::: EXERCISE MATERIAL

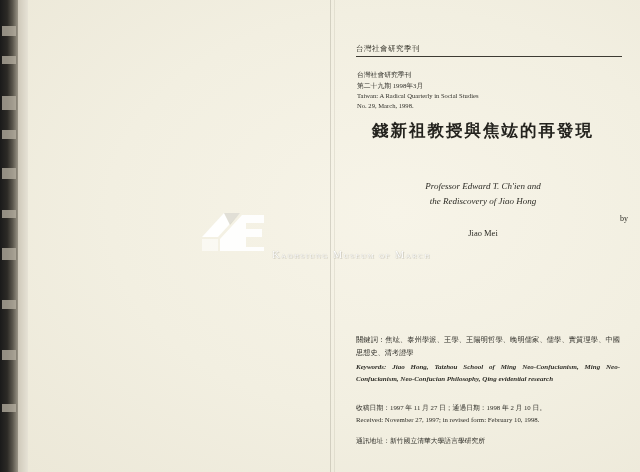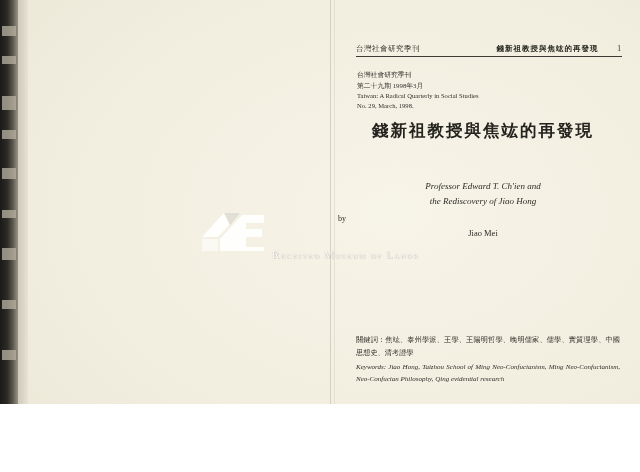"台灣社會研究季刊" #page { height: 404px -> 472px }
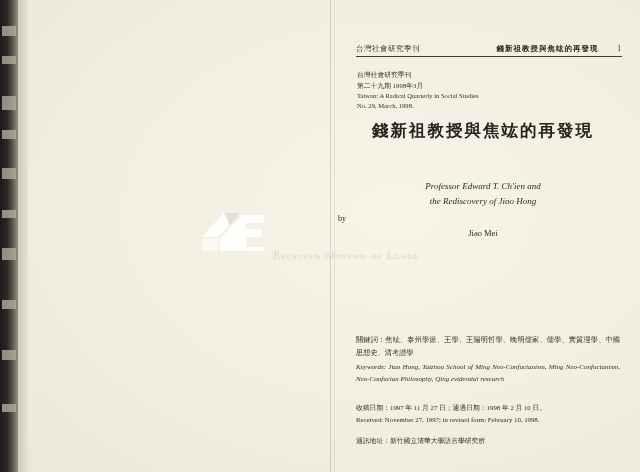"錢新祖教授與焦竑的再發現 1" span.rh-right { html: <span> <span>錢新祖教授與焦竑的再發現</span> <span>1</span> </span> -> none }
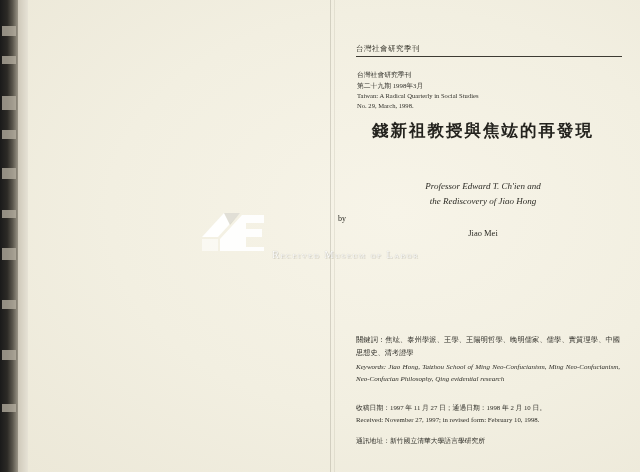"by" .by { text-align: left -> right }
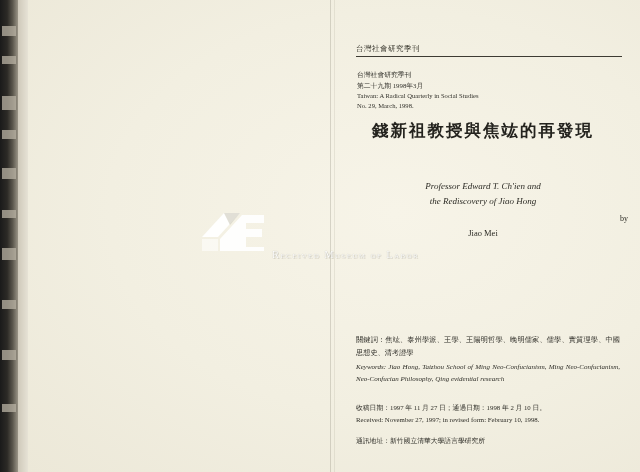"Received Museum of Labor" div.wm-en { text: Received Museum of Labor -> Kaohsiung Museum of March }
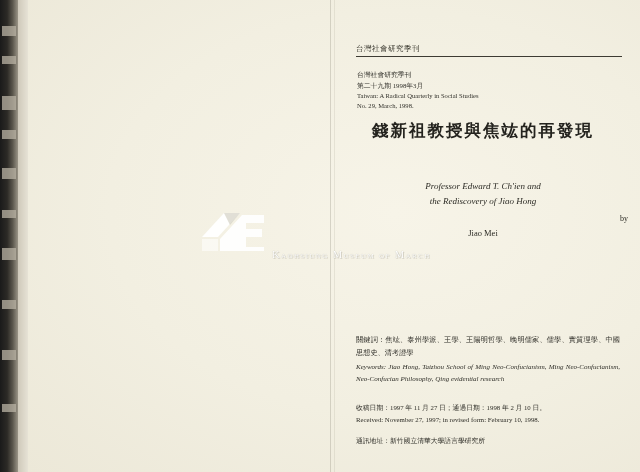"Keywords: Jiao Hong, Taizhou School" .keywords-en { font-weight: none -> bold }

::::::

> _ACTION ITEM_
Your copy should hold exactly the lines from the line bearing "text-align: left ->" through the end of the data, both included, and no pictures or anything further.

> _WRITTEN ANSWER_
"by" .by { text-align: left -> right }
"Received Museum of Labor" div.wm-en { text: Received Museum of Labor -> Kaohsiung Museum of March }
"Keywords: Jiao Hong, Taizhou School" .keywords-en { font-weight: none -> bold }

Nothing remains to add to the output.